→ **ABOUT THIS EXERCISE**:
For the entries below, how many lines include the word "everything"? Give the figure and nothing more.

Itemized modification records

================

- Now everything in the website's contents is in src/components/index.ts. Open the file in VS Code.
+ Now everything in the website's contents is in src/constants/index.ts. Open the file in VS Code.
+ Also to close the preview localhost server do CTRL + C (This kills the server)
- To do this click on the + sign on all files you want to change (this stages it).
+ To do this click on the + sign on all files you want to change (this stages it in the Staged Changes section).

================

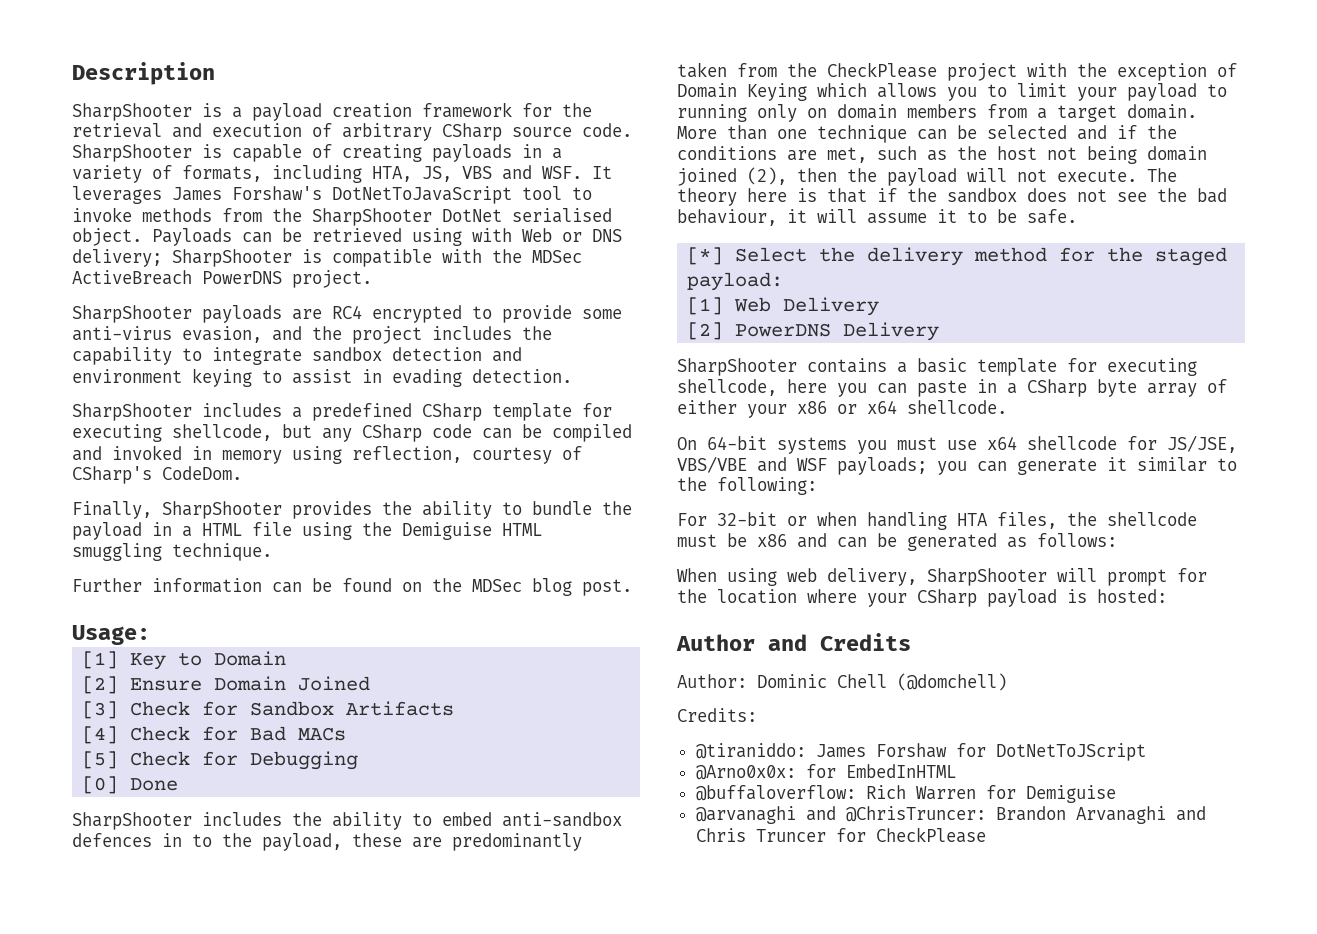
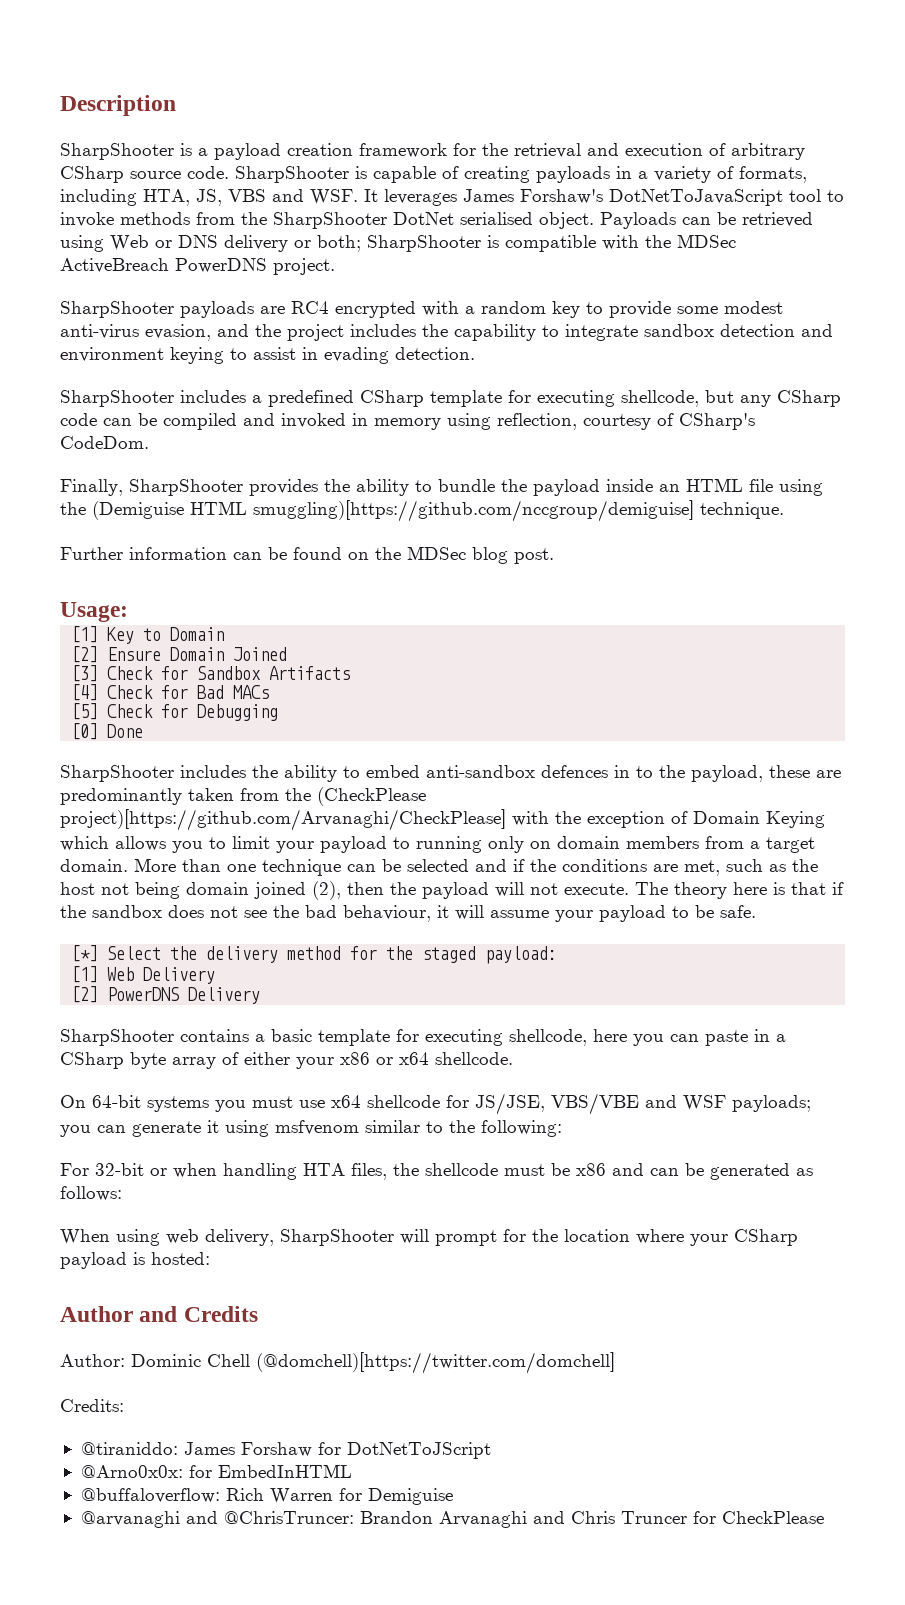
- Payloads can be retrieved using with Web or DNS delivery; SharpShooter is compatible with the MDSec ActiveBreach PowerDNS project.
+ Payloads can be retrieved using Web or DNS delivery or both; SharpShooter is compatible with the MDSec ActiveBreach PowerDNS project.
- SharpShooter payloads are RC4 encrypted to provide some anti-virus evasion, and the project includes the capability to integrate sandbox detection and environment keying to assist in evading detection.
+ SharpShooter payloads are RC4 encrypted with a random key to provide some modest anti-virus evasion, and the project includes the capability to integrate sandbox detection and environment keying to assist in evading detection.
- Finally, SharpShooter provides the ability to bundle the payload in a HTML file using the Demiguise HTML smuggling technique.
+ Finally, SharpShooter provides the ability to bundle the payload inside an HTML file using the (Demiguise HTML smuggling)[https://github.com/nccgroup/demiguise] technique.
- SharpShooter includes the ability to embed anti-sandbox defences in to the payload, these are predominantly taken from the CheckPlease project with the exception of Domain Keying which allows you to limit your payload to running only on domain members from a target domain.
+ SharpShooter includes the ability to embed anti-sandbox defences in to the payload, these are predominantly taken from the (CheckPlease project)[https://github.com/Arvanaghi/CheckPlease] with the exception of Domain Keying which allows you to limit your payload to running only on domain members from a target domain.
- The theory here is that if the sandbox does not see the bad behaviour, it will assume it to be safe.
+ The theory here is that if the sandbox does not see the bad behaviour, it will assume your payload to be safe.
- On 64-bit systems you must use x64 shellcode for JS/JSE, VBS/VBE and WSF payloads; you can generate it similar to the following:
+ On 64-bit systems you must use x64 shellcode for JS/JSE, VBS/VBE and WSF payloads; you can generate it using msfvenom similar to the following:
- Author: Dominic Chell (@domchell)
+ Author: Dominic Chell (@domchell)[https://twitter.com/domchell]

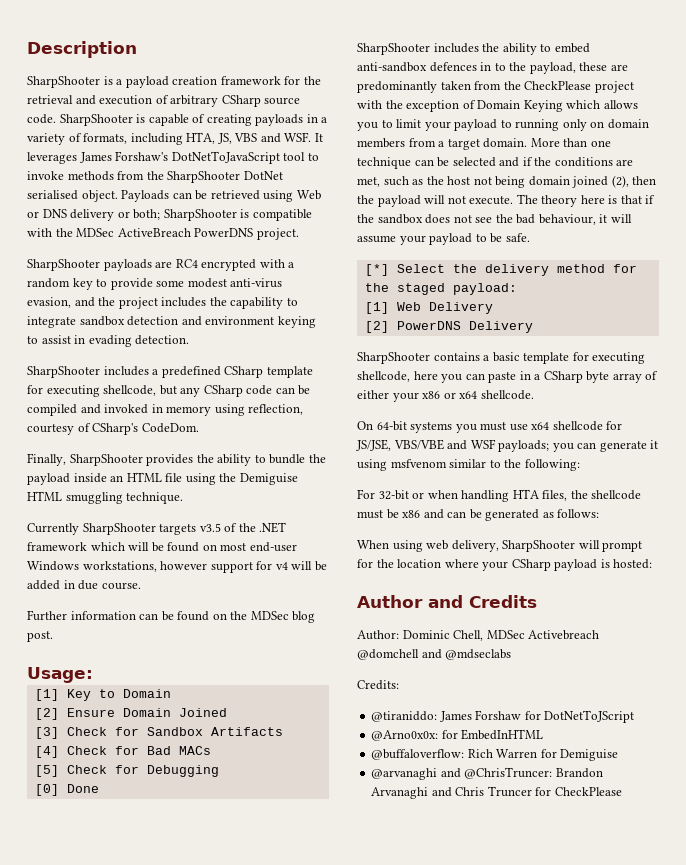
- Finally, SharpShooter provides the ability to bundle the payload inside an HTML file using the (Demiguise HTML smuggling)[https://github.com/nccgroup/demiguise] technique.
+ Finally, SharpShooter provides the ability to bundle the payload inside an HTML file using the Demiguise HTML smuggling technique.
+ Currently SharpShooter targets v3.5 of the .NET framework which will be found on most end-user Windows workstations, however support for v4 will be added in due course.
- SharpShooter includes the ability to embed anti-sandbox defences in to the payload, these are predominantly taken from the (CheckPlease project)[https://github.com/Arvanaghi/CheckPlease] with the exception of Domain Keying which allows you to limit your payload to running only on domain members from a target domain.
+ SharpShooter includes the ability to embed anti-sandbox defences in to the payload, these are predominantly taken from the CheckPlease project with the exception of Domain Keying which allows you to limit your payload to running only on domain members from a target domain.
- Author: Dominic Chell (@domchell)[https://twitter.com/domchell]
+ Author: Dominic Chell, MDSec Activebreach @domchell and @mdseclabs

================

→ **REPLY**:
2